Start of DATA EXTRACTS

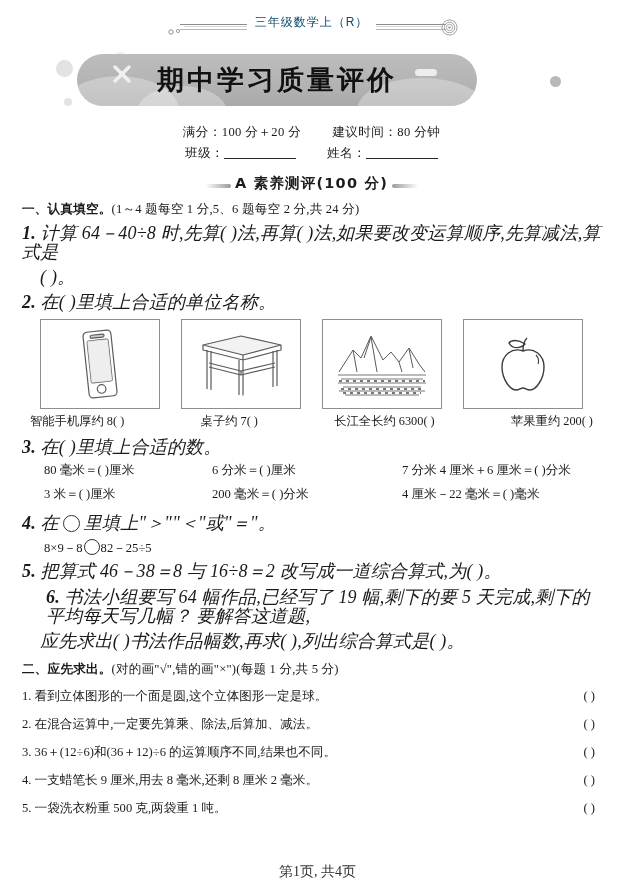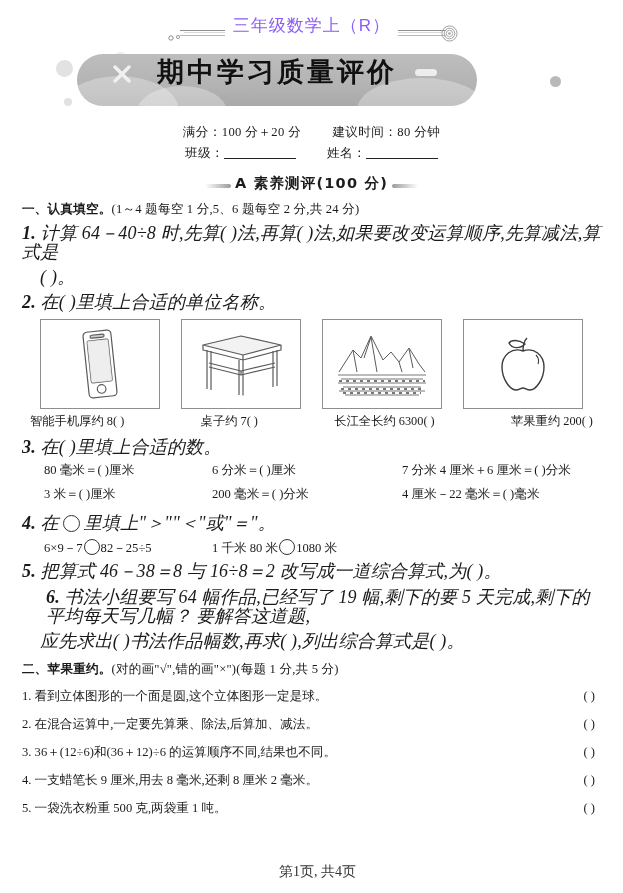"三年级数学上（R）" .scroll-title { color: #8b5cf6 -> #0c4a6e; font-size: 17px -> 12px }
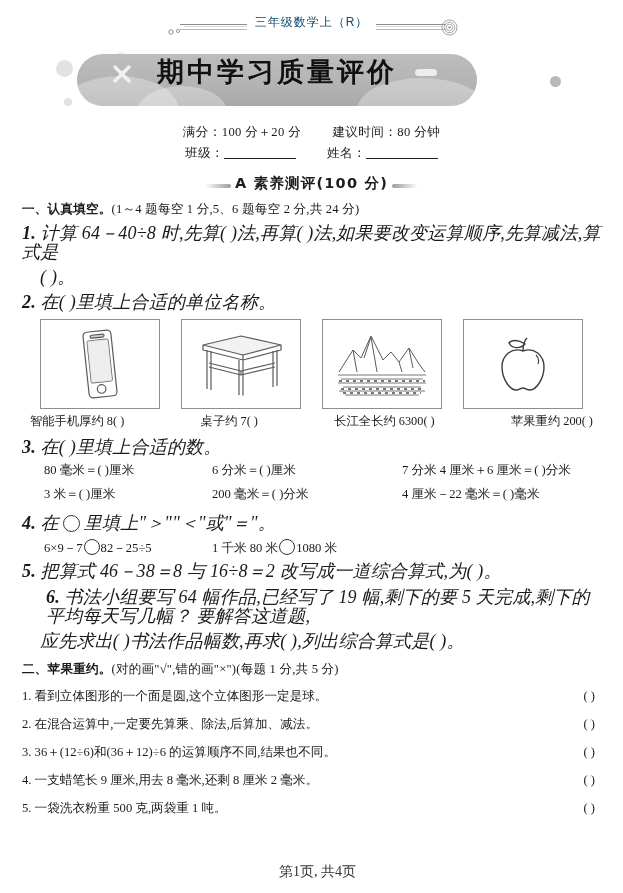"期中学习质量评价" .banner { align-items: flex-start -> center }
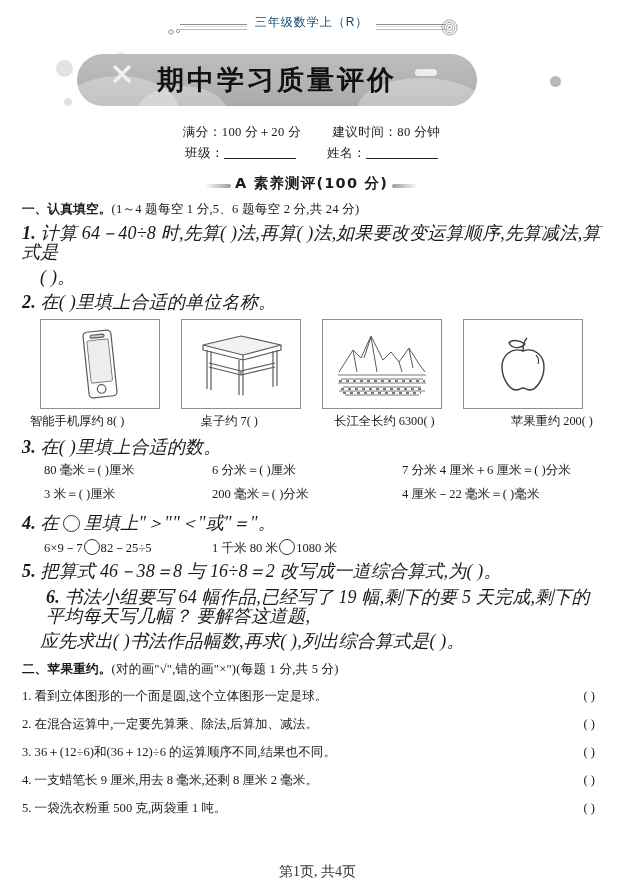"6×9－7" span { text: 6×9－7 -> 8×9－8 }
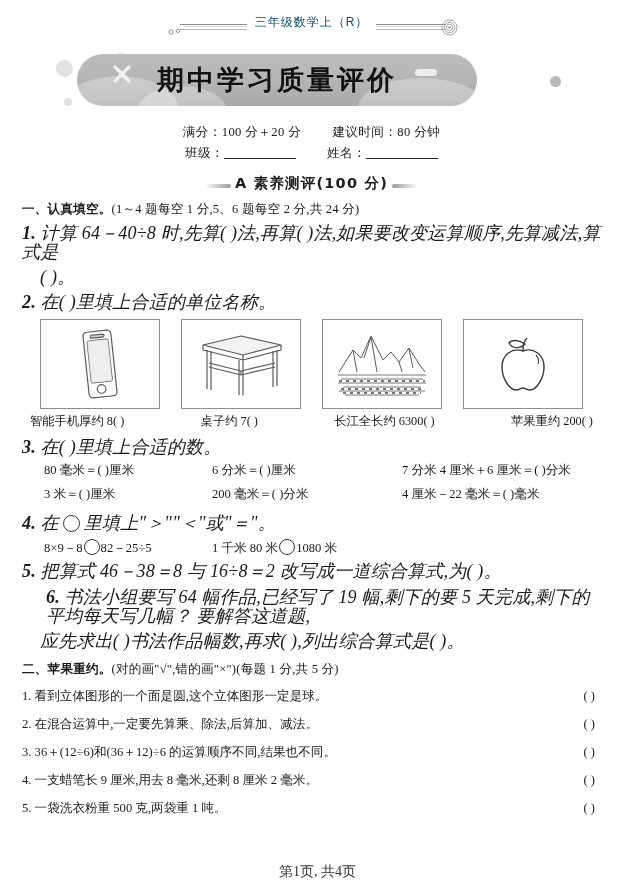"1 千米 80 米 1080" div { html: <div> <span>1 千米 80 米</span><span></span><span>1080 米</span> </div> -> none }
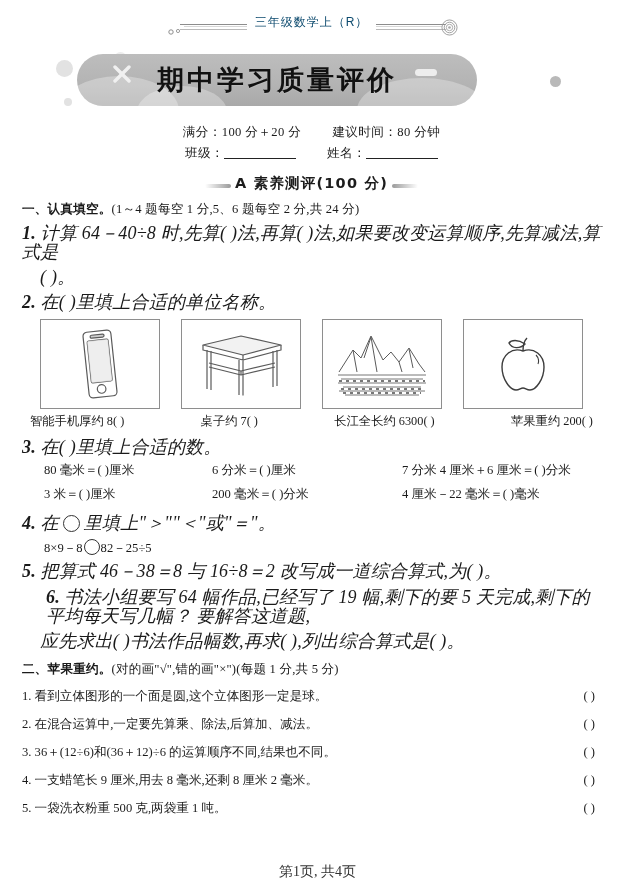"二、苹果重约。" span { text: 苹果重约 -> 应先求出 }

End of DATA EXTRACTS

## WHAT IS EXPECTED
From the line that contains "align-items: flex-start ->" to the last line of the data, print each line exactly, both ends included, and omit the pictures.

## OUTPUT FOR THIS TASK
"期中学习质量评价" .banner { align-items: flex-start -> center }
"6×9－7" span { text: 6×9－7 -> 8×9－8 }
"1 千米 80 米 1080" div { html: <div> <span>1 千米 80 米</span><span></span><span>1080 米</span> </div> -> none }
"二、苹果重约。" span { text: 苹果重约 -> 应先求出 }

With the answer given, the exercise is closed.